Em uma decisão que marca um ponto significativo para o desenvolvimento da infraestrutura no Pará, a Justiça Federal da 1ª Região concedeu ao município de Almeirim, localizado no oeste do estado, a autorização para dar continuidade ao processo de outorga para a instalação e operação de um terminal portuário municipal. A particularidade desta determinação, proferida pela 2ª Vara Federal Cível e Criminal da Subseção Judiciária de Santarém, é que o andamento do projeto não será condicionado à apresentação da certidão de regularidade fiscal, um requisito que vinha travando a iniciativa.

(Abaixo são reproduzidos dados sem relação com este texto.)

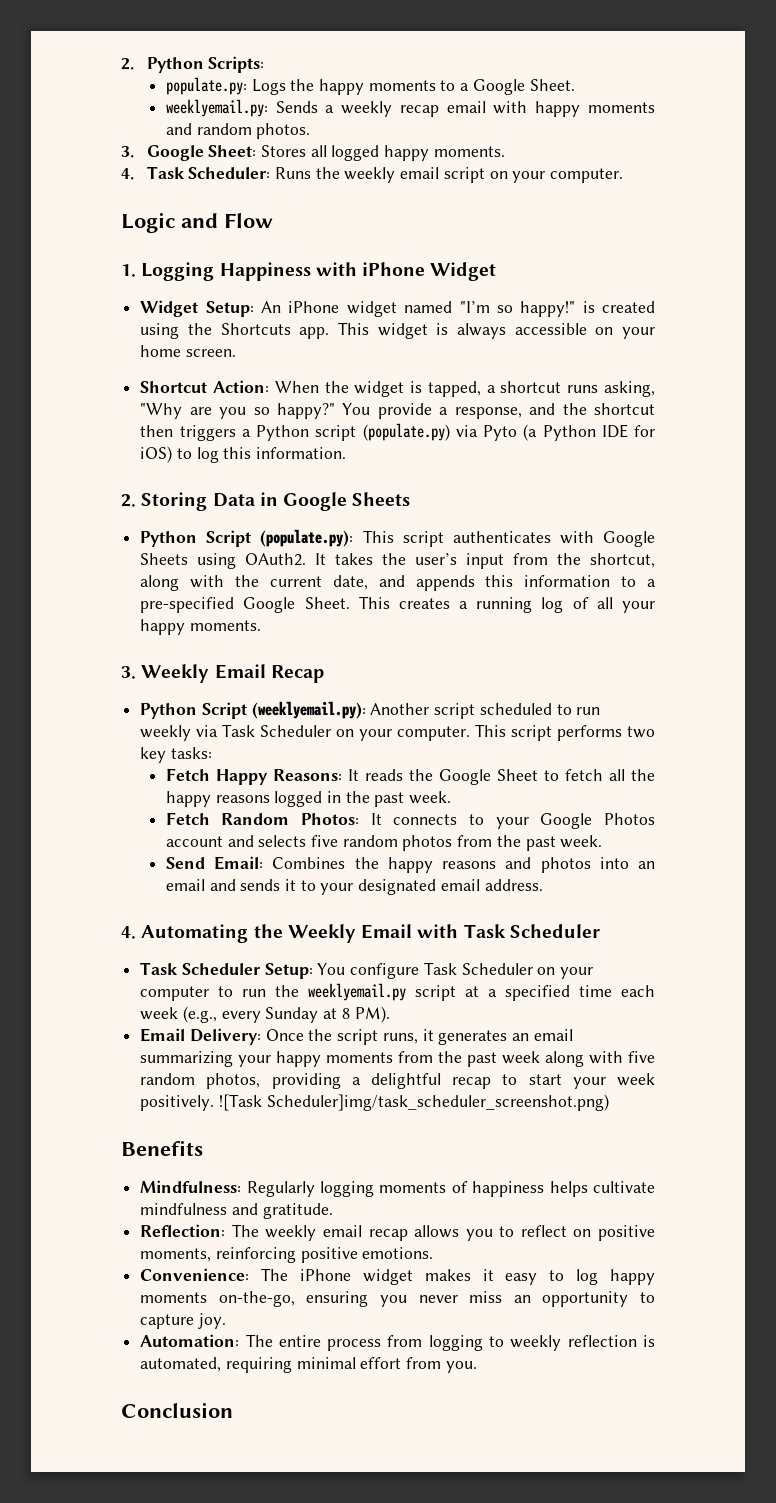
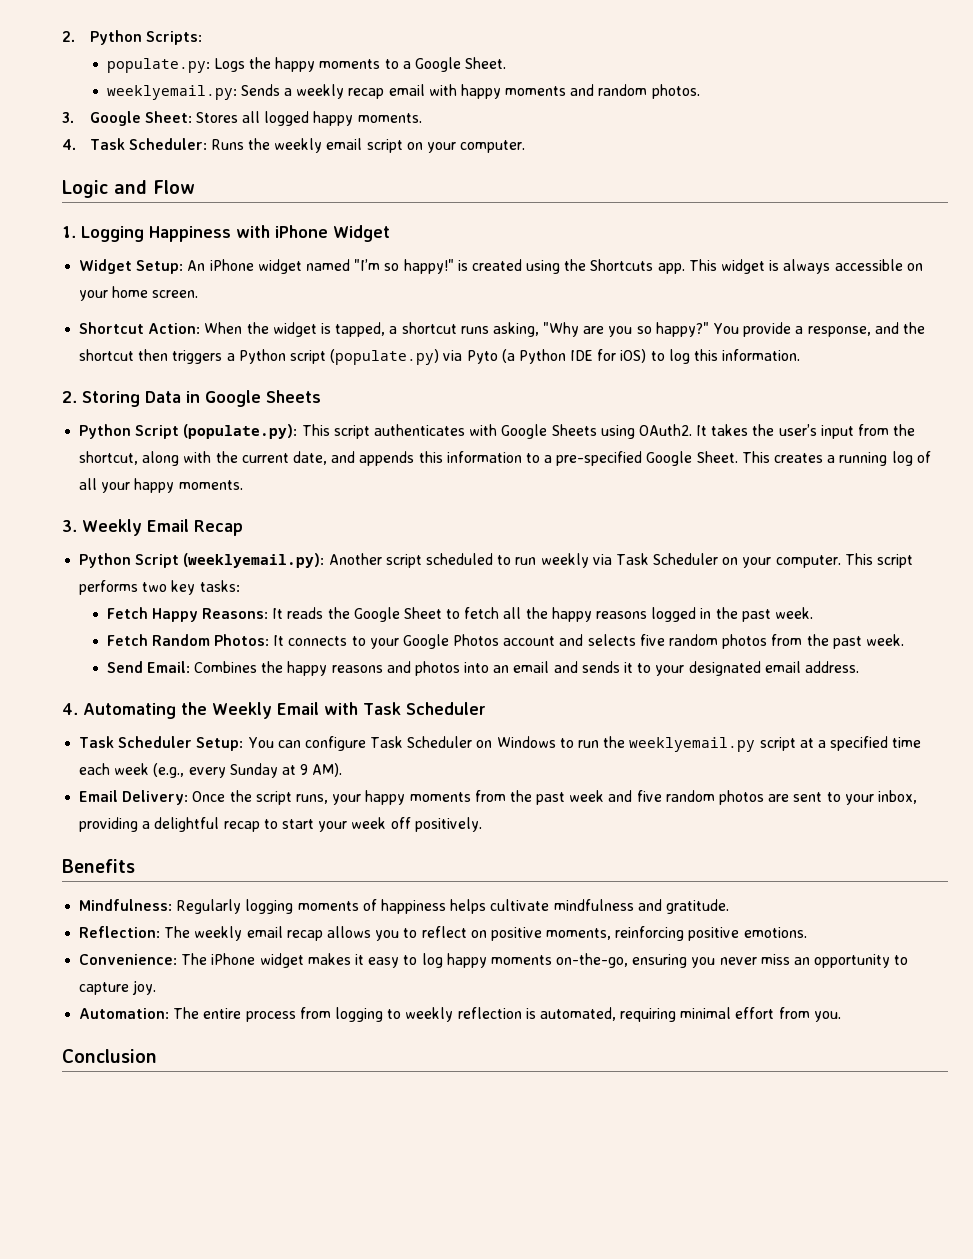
- Task Scheduler Setup: You configure Task Scheduler on your computer to run the weeklyemail.py script at a specified time each week (e.g., every Sunday at 8 PM).
+ Task Scheduler Setup: You can configure Task Scheduler on Windows to run the weeklyemail.py script at a specified time each week (e.g., every Sunday at 9 AM).
- Email Delivery: Once the script runs, it generates an email summarizing your happy moments from the past week along with five random photos, providing a delightful recap to start your week positively. ![Task Scheduler]img/task_scheduler_screenshot.png)
+ Email Delivery: Once the script runs, your happy moments from the past week and five random photos are sent to your inbox, providing a delightful recap to start your week off positively.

A determinação judicial impede que a Agência Nacional de Transportes Aquaviários (Antaq) e a União condicionem o progresso do processo administrativo à comprovação de regularidade fiscal por parte do município. O entendimento do juízo é claro: a exigência em questão não possui previsão expressa na Lei Nº 10.233/2001, legislação que regula o setor de transportes aquaviários no país, o que a configura como uma extrapolação dos limites do poder regulamentar da agência. Essa postura reafirma o princípio da legalidade, pilar da administração pública brasileira.
Um Vento Favorável ao Desenvolvimento Regional
Para Almeirim e toda a região do Baixo Amazonas, onde o transporte fluvial é mais do que uma opção, mas uma necessidade vital, a decisão da Justiça Federal representa um avanço crucial. Em uma área geográfica vasta e com pouca infraestrutura terrestre, os rios funcionam como as principais artérias de mobilidade para pessoas e, sobretudo, para o escoamento da produção e o abastecimento de comunidades. A paralisação de um projeto de terminal portuário, como o que estava em risco, poderia ter um impacto direto e profundo na dinâmica econômica e social da região, comprometendo um serviço considerado essencial.
A construção e operação de um novo terminal portuário em Almeirim não significa apenas mais um ponto de atracação. Significa a otimização da logística para o transporte de grãos, madeira, minérios e outros produtos da rica atividade extrativa e agrícola da região. Isso se traduz em redução de custos de frete, maior agilidade no fluxo de mercadorias e, consequentemente, em maior competitividade para os produtores locais. Para a população, a melhoria da infraestrutura portuária pode significar acesso facilitado a bens de consumo, melhores condições de viagem e até a criação de novos empregos, impulsionando a economia local de forma substancial.
O Princípio da Legalidade em Defesa dos Projetos Estruturantes
A ação, conduzida pelo escritório Santos Perego e Nunes da Cunha Sociedade de Advogados, argumentou que a exigência da certidão fiscal criava um obstáculo administrativo sem amparo legal, atrasando um investimento classificado como estratégico para a infraestrutura local. Na avaliação da Justiça, essa imposição violava o princípio da legalidade, que estabelece que a administração pública só pode agir nos estritos limites do que a lei autoriza. Isso ressalta a importância de que regulamentações infralegais não criem barreiras burocráticas que não estejam previstas em lei.
O advogado Rodrigo Santos Perego sublinhou a importância da tutela concedida: “A tutela concedida assegura ao município a continuidade de um investimento estratégico, evitando que formalidades indevidas impeçam a implementação de um equipamento público estruturante”. Complementando a visão jurídica, a advogada Cynara Almeida Pereira reforçou que a decisão consolida o entendimento de que normas de menor hierarquia não podem instituir exigências não contempladas pela lei, especialmente quando se trata de projetos de infraestrutura pública que são vitais para o desenvolvimento.
Impactos Além de Almeirim: Um Precedente para a Desburocratização
A repercussão desta decisão pode ir além dos limites de Almeirim. No contexto amazônico, onde muitos municípios enfrentam desafios similares na busca por investimentos e na superação de entraves burocráticos, a sentença da Justiça Federal pode servir como um importante precedente. Ela reforça a necessidade de uma análise criteriosa das exigências regulatórias, garantindo que a burocracia não se torne um entrave para o progresso e para a efetivação de políticas públicas voltadas ao desenvolvimento regional. Projetos que visam melhorar a vida das populações e a integração econômica do país não podem ser paralisados por interpretações que extrapolam a letra da lei.
Com a liberação judicial, Almeirim agora pode focar nas próximas etapas do projeto, que incluem a finalização dos trâmites administrativos, a busca por investimentos e a fase de construção. Este terminal portuário será um catalisador para a economia local, abrindo novas portas para o comércio, a geração de empregos e a melhoria da qualidade de vida de seus habitantes. A expectativa é que o empreendimento traga um novo fôlego à região, impulsionando a conectividade e a produtividade de um dos eixos mais importantes do Pará.